The aroma of sizzling shrimp mingles with the sweetness of fresh mango and creamy avocado, creating a dish that is as delightful to the senses as it is to the palate. The Ultimate Charred Shrimp and Avocado Bowl is a vibrant, flavorful meal that comes together in about 30 minutes, making it perfect for busy weeknights or a summer gathering. The combination of smoky spices and fresh ingredients makes this bowl not just another meal, but a celebration of flavors.
This recipe is perfect for shrimp lovers and anyone looking to brighten up their dinner routine. Whether you’re preparing a quick weeknight dinner or seeking a colorful dish for a gathering, this bowl fits the bill. You can prepare the shrimp in advance and store it in the fridge for up to a day to save time on busy evenings.
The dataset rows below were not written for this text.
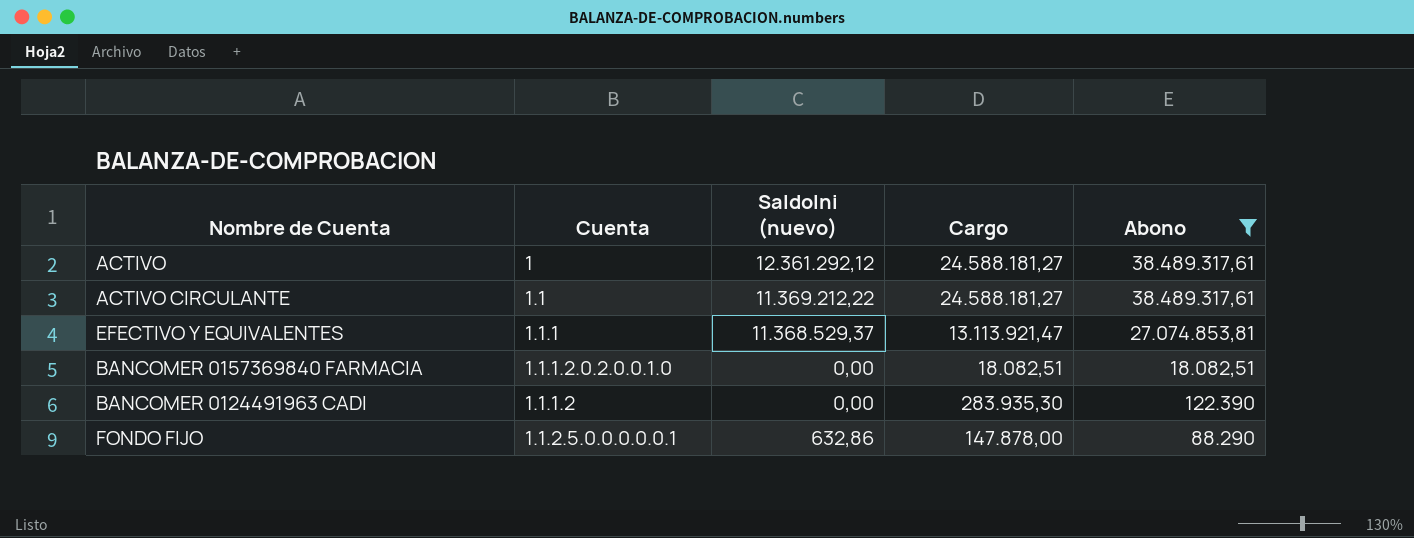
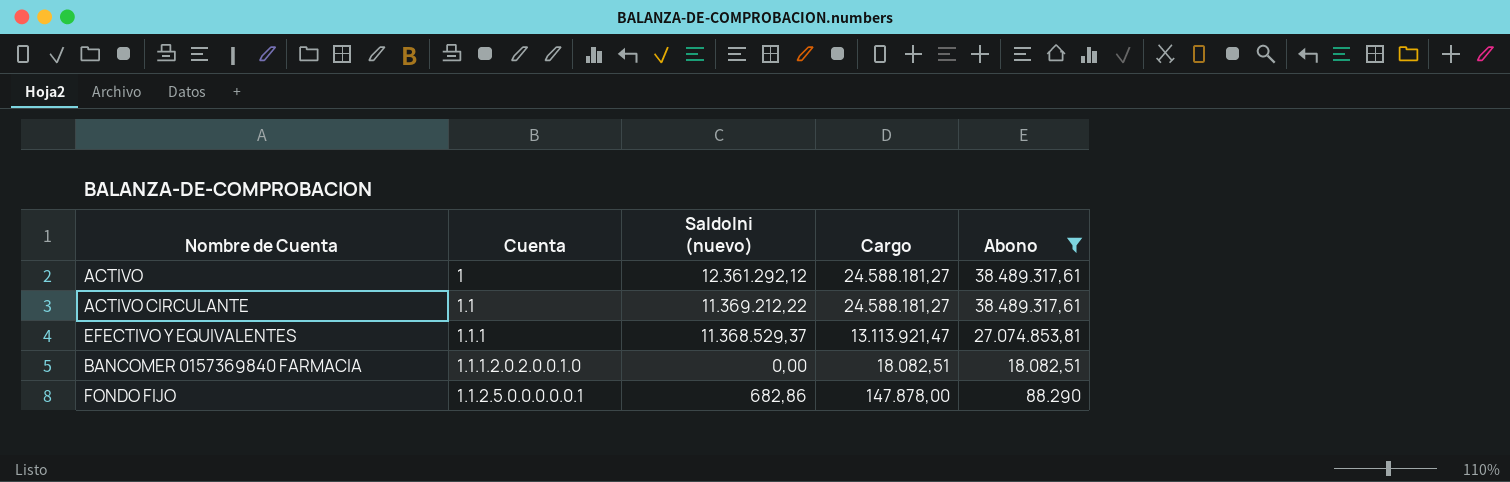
row BANCOMER 0124491963 CADI: 1.1.1.2 | 0,00 | 283.935,30 | 122.390 -> none
FONDO FIJO | SaldoIni (nuevo): 632,86 -> 682,86

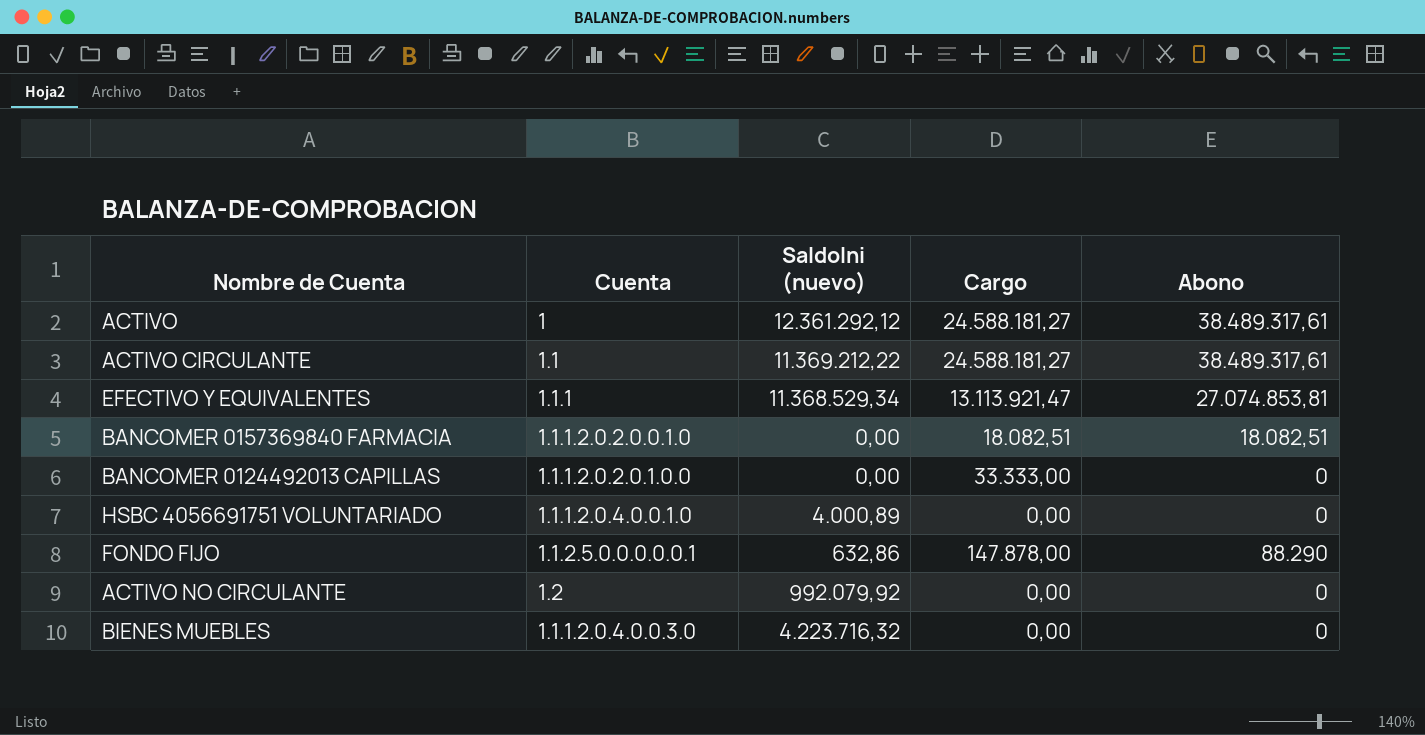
filter: Abono != 0 -> none
EFECTIVO Y EQUIVALENTES | SaldoIni (nuevo): 11.368.529,37 -> 11.368.529,34
FONDO FIJO | SaldoIni (nuevo): 682,86 -> 632,86

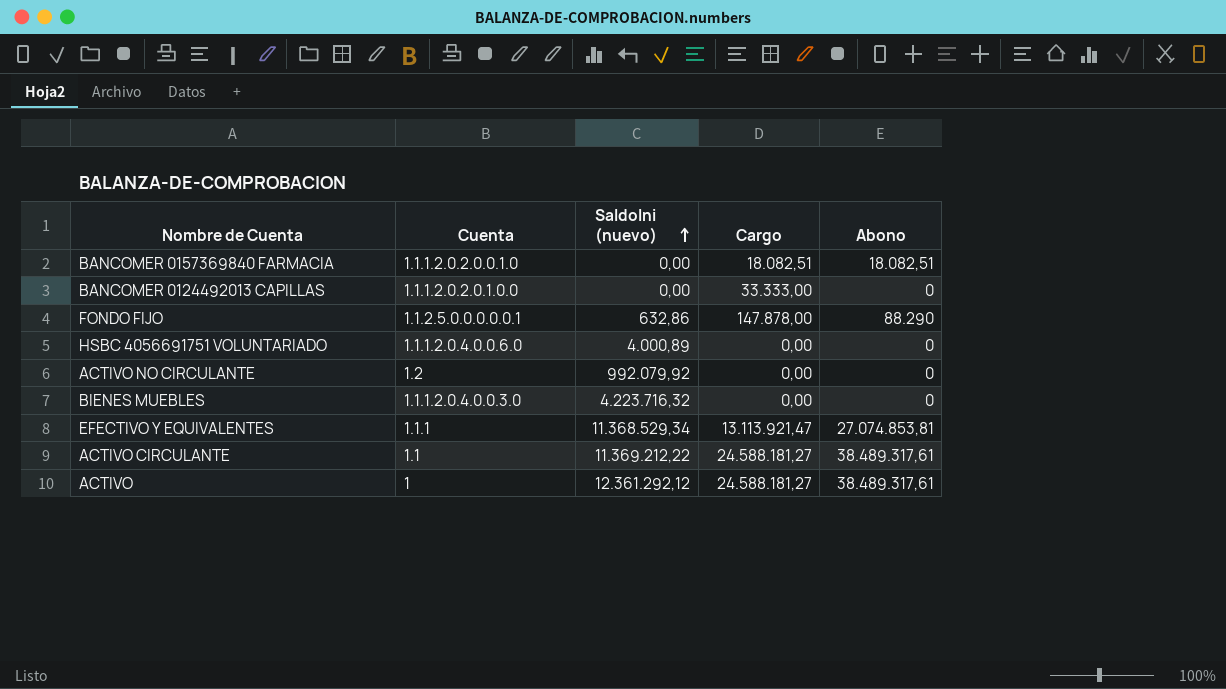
row order: none -> SaldoIni (nuevo) ascending
HSBC 4056691751 VOLUNTARIADO | Cuenta: 1.1.1.2.0.4.0.0.1.0 -> 1.1.1.2.0.4.0.0.6.0

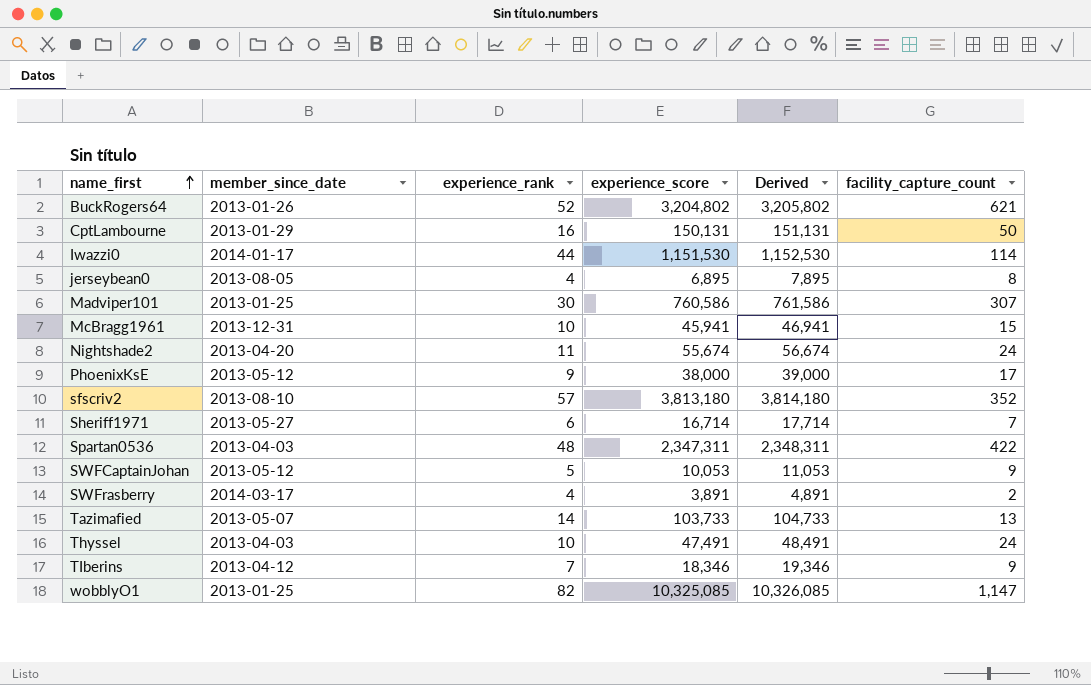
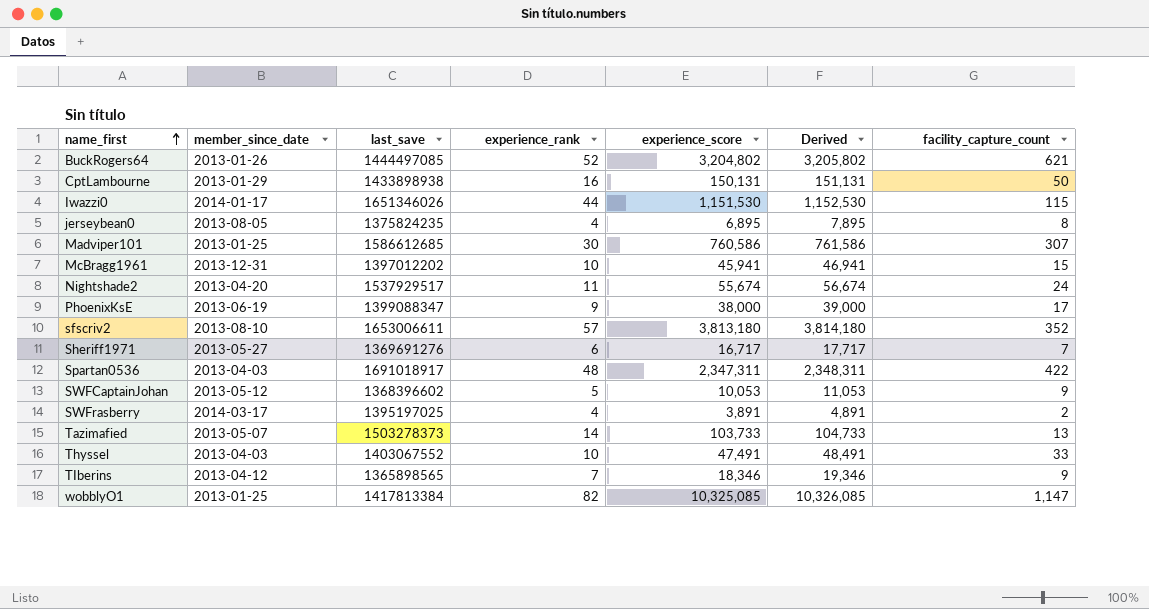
column last_save | position: none -> 3
Iwazzi0 | facility_capture_count: 114 -> 115
PhoenixKsE | member_since_date: 2013-05-12 -> 2013-06-19
Sheriff1971 | experience_score: 16,714 -> 16,717
Sheriff1971 | Derived: 17,714 -> 17,717
Thyssel | facility_capture_count: 24 -> 33

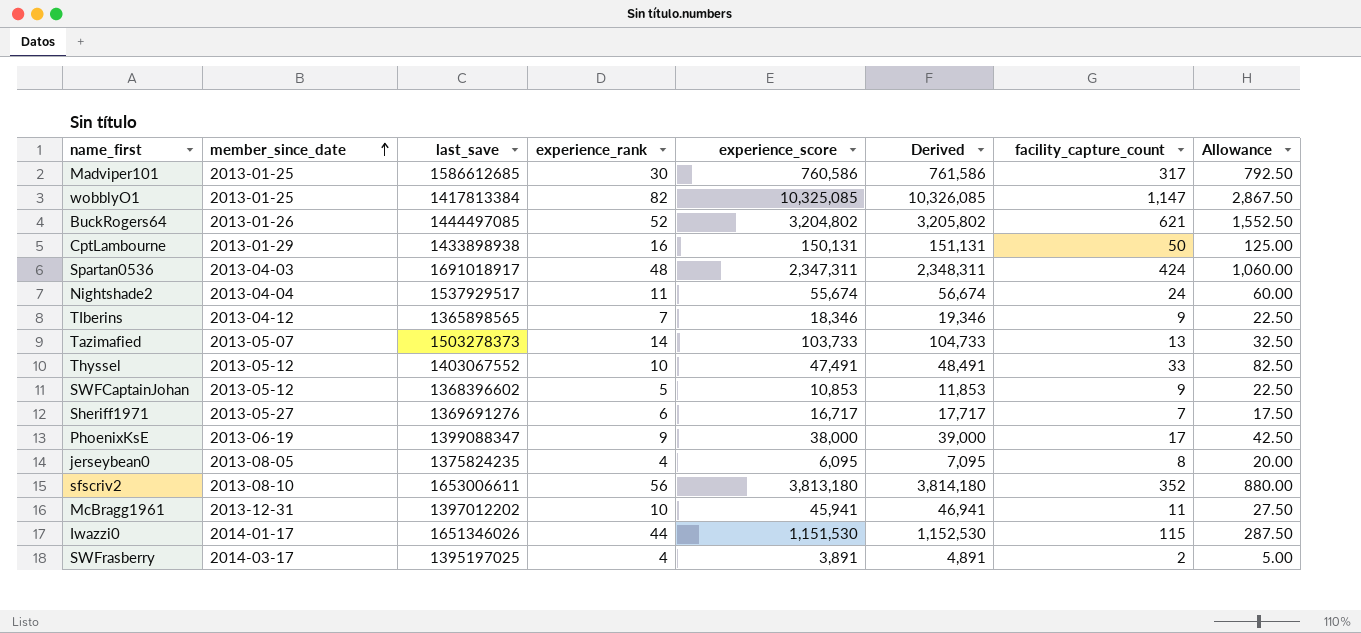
row order: name_first ascending -> member_since_date ascending
column Allowance | formula: none -> [facility_capture_count] * 2.5
Madviper101 | facility_capture_count: 307 -> 317
Spartan0536 | facility_capture_count: 422 -> 424
Nightshade2 | member_since_date: 2013-04-20 -> 2013-04-04
Thyssel | member_since_date: 2013-04-03 -> 2013-05-12
SWFCaptainJohan | experience_score: 10,053 -> 10,853
SWFCaptainJohan | Derived: 11,053 -> 11,853
jerseybean0 | experience_score: 6,895 -> 6,095
jerseybean0 | Derived: 7,895 -> 7,095
sfscriv2 | experience_rank: 57 -> 56
McBragg1961 | facility_capture_count: 15 -> 11

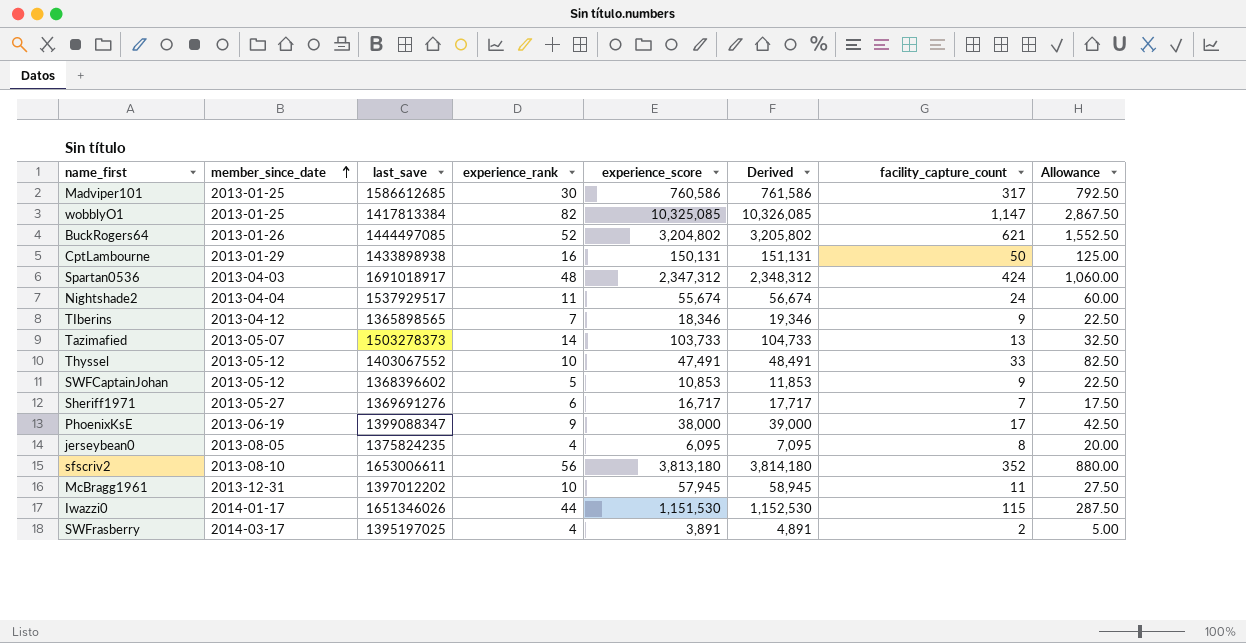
Spartan0536 | experience_score: 2,347,311 -> 2,347,312
Spartan0536 | Derived: 2,348,311 -> 2,348,312
McBragg1961 | experience_score: 45,941 -> 57,945
McBragg1961 | Derived: 46,941 -> 58,945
Why You’ll Love This Recipe
- The charred shrimp adds a smoky depth to the dish.
- Fresh mango provides a juicy contrast to the savory elements.
- Creamy avocado enriches each bite with luxurious texture.
- Quick to prepare, coming together in just 30 minutes.
What You’ll Need
Gather the following ingredients to create this delicious bowl:
For the Rice
- 1 cup long-grain white rice, rinsed until water runs clear
- 2 cups water, for cooking rice
For the Shrimp
- 1 lb large shrimp, peeled and deveined
- 1 tbsp olive oil, for searing
- 1 tbsp chili powder, for the reddish spice blend
- 1 tsp smoked paprika
- 0.5 tsp ground cumin
- 0.5 tsp kosher salt
For the Salad
- 1 cup bright yellow mango, diced into uniform cubes
- 0.25 cup purple onion, finely minced
- 1 tbsp green jalapeno, minced into bits
- 2 tbsp fresh green cilantro leaves, chopped
- 1 tbsp fresh lime juice
For the Sauce
- 0.5 cup mayonnaise
- 1 tbsp sriracha, or smooth hot sauce
- 1 tbsp fresh lime juice
For Serving
- 1 large green avocado, freshly sliced into a neat fan
- 1 tbsp black sesame seeds, for sprinkling
Use lime juice for freshness in the sauce.
Substitutions & Swaps
- Long-grain rice can be swapped for jasmine rice.
- Mayonnaise can be replaced with Greek yogurt.
- Use red onion instead of purple for sweeter flavor.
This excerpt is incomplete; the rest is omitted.